- _Task to complete_: Nothing but the lines below, from the first through the line containing "Eiko 26-067 Hero", should be set down, each one exactly and without pictures.

- _Materials provided_:
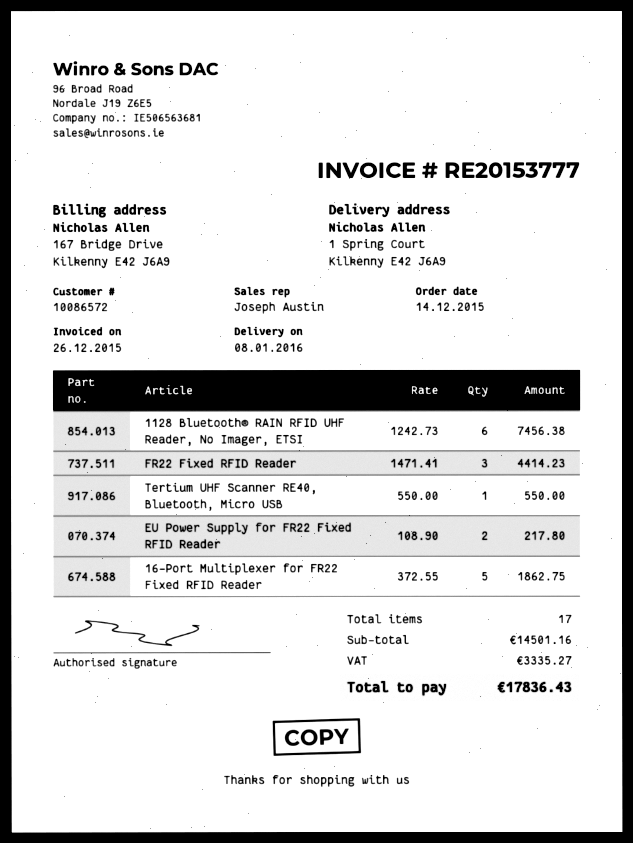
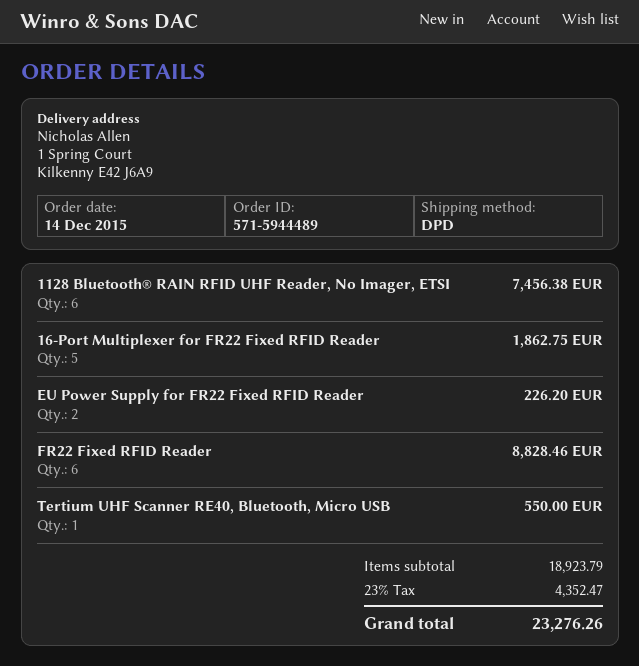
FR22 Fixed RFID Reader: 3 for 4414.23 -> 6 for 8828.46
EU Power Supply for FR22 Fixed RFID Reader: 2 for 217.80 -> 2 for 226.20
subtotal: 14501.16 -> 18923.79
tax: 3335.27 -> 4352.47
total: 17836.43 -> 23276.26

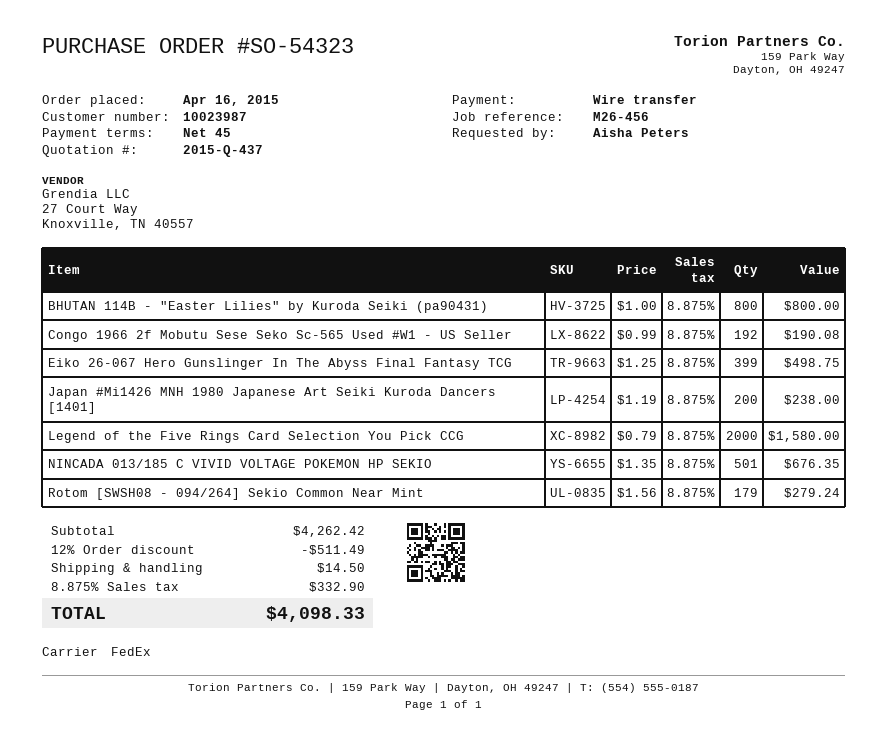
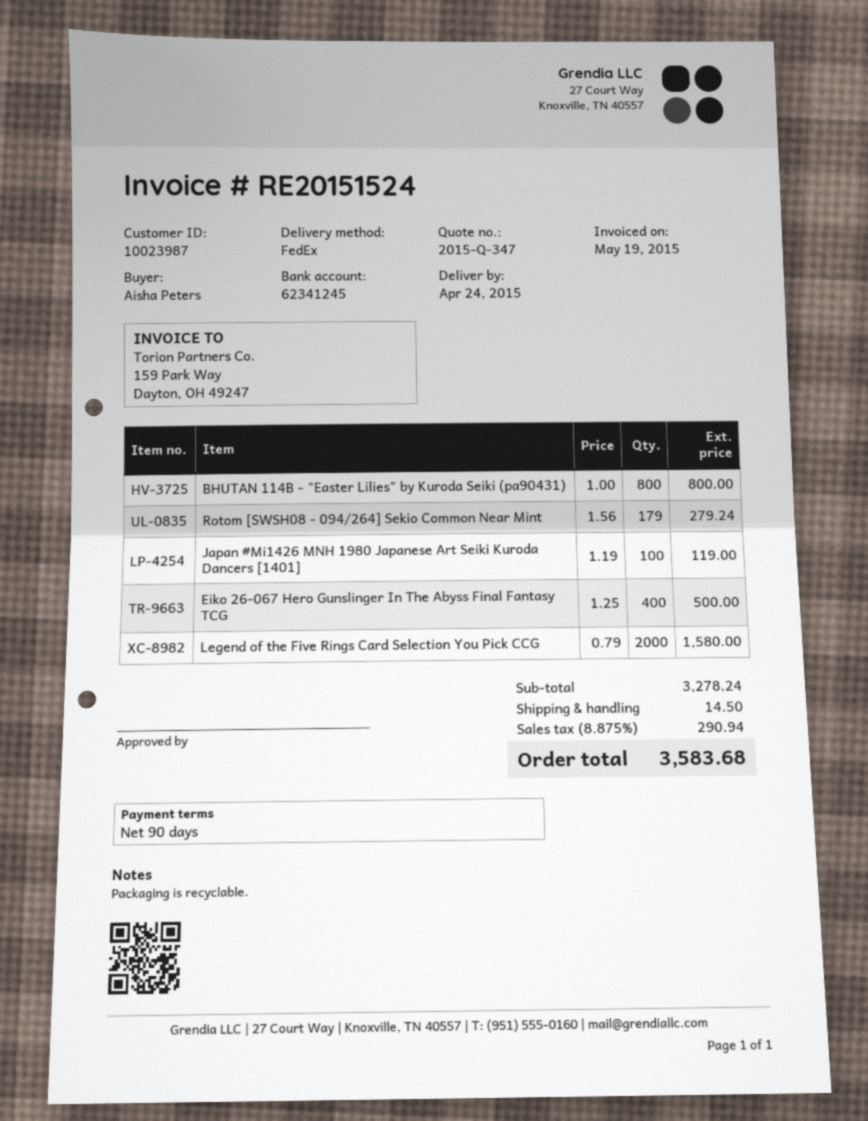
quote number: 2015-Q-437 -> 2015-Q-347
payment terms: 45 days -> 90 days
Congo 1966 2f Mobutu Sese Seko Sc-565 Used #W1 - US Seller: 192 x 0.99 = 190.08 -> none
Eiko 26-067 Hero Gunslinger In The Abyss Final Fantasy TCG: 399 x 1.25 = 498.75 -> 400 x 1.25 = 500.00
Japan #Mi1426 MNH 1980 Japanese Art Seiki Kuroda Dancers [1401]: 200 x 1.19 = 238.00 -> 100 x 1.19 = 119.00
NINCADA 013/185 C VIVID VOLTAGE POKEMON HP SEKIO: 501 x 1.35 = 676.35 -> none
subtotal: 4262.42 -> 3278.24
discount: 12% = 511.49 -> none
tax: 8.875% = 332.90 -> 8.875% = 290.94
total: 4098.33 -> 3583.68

- _Solution to this problem_:
FR22 Fixed RFID Reader: 3 for 4414.23 -> 6 for 8828.46
EU Power Supply for FR22 Fixed RFID Reader: 2 for 217.80 -> 2 for 226.20
subtotal: 14501.16 -> 18923.79
tax: 3335.27 -> 4352.47
total: 17836.43 -> 23276.26

quote number: 2015-Q-437 -> 2015-Q-347
payment terms: 45 days -> 90 days
Congo 1966 2f Mobutu Sese Seko Sc-565 Used #W1 - US Seller: 192 x 0.99 = 190.08 -> none
Eiko 26-067 Hero Gunslinger In The Abyss Final Fantasy TCG: 399 x 1.25 = 498.75 -> 400 x 1.25 = 500.00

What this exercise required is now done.